The Gen-2 variant of the StarTram is supposed to be for reusable crewed capsules, intended to be low g-force, 2 to 3 g acceleration in the launch tube and an elevated exit at such high altitude (22 km) that peak aerodynamic deceleration becomes ≈ 1g. Though NASA test pilots have handled multiple times those g-forces, the low acceleration is intended to allow eligibility to the broadest spectrum of the general public.

With such relatively slow acceleration, the Gen-2 system requires 1000 to 1500 km length. The cost for the non-elevated majority of the tube's length is estimated to be several tens of millions of dollars per kilometer, proportionately a semi-similar expense per unit length to the tunneling portion of the former Superconducting Super Collider project (originally planned to have 72 km of 5 m diameter vacuum tunnel excavated for $2 billion) or to some existing maglev train lines where Powell's Maglev 2000 system is claiming major cost-reducing further innovations. An area of Antarctica 3 km above sea level is one siting option, especially as the ice sheet is viewed as relatively easy to tunnel through.

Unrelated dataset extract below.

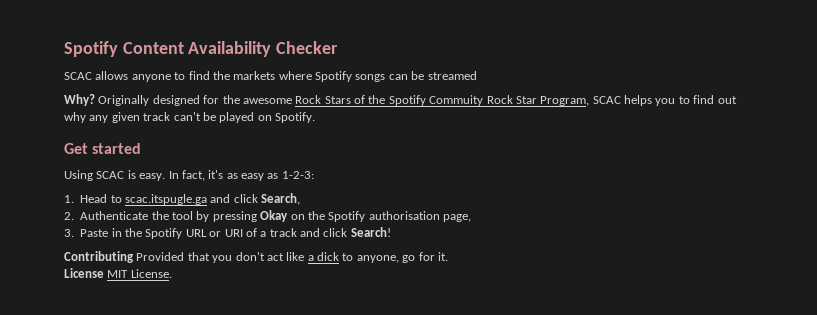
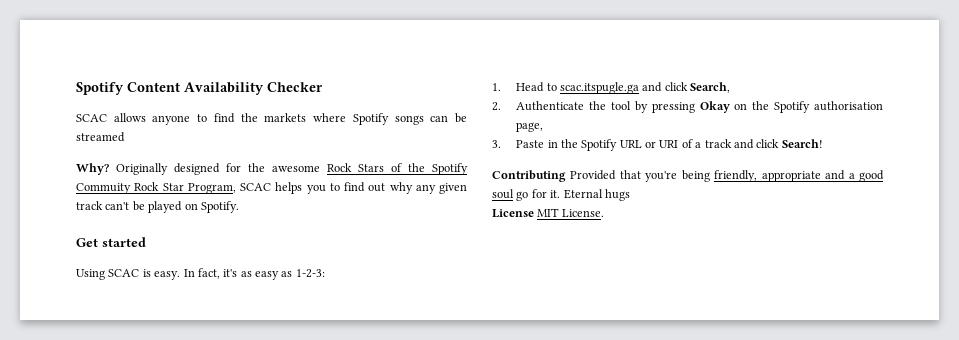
[212,252,399,263] you don't act like a dick to anyone, -> [645,170,885,182] [492,189,514,199] you're being friendly, appropriate and a good soul
(448, 256) none -> [563,189,630,201] Eternal hugs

For the elevated end portion, the design considers magnetic levitation to be relatively less expensive than alternatives for elevating a launch tube of a mass driver (tethered balloons, compressive or inflated aerospace-material megastructures).
A 280-megaamp current in ground cables creates a magnetic field of 30 Gauss strength at 22 km above sea level (somewhat less above local terrain depending on site choice), while cables on the elevated final portion of the tube carry 14 megaamps in the opposite direction, generating a repulsive force of 4 tons per meter; it is claimed that this would keep the 2-ton/meter structure strongly pressing up on its angled tethers, a tensile structure on grand scale. In the example of niobium-titanium superconductor carrying 2 × 10^{5} amps per cm^{2}, the levitated platform would have 7 cables, each 23 cm2 of conductor cross-section when including copper stabilizer.

===Generation 1.5 System (lower-velocity option)===
An alternative, Gen-1.5, would launch passenger spacecraft at 4 km/s from a mountaintop at around 6000 meters above sea level from a ≈ 270 km tunnel accelerating at ≈ 3 g.

Though construction costs would be lower than the Gen-2 version, Gen-1.5 would differ from other StarTram variants by requiring 4+ km/s to be provided by other means, like rocket propulsion. However, the non-linear nature of the rocket equation still makes the payload fraction for such a vehicle significantly greater than that of a conventional rocket unassisted by electromagnetic launch, and a vehicle with high available weight margins and safety factors should be far easier to mass-produce cheaply or make reusable with rapid turnaround than current 8 km/s rockets. Dr. Powell remarks that present launch vehicles "have many complex systems that operate near their failure point, with very limited redundancy," with extreme hardware performance relative to weight being a top driver of expense. (Fuel itself is on the order of 1% of the current costs to orbit).

Alternatively, Gen-1.5 could be combined with another non-rocket spacelaunch system, like a Momentum Exchange Tether similar to the HASTOL concept which was intended to take a 4 km/s vehicle to orbit. Because tethers are subject to highly exponential scaling, such a tether would be much easier to build using current technologies than one providing full orbital velocity by itself.

The launch tunnel length in this proposal could be reduced by accepting correspondingly larger forces on the passengers. A ≈ 50 to 80 km tunnel would generate forces of ≈ 10-15 g, which physically fit test pilots have endured successfully in centrifuge tests, but a slower acceleration with a longer tunnel would ease passenger requirements and reduce peak power draw, which in turn would decrease power conditioning expenses.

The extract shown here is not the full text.